What you need to do:
Among the records below, one line contains "subtotal: 80.80 -> 76.80"; copy that line and all that follow it, exactly as written.
Data section start
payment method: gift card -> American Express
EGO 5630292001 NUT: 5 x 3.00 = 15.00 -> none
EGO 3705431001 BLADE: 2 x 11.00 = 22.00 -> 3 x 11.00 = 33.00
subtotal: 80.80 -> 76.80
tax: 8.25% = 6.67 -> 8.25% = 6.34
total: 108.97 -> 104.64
Data section end
Exercise result:
subtotal: 80.80 -> 76.80
tax: 8.25% = 6.67 -> 8.25% = 6.34
total: 108.97 -> 104.64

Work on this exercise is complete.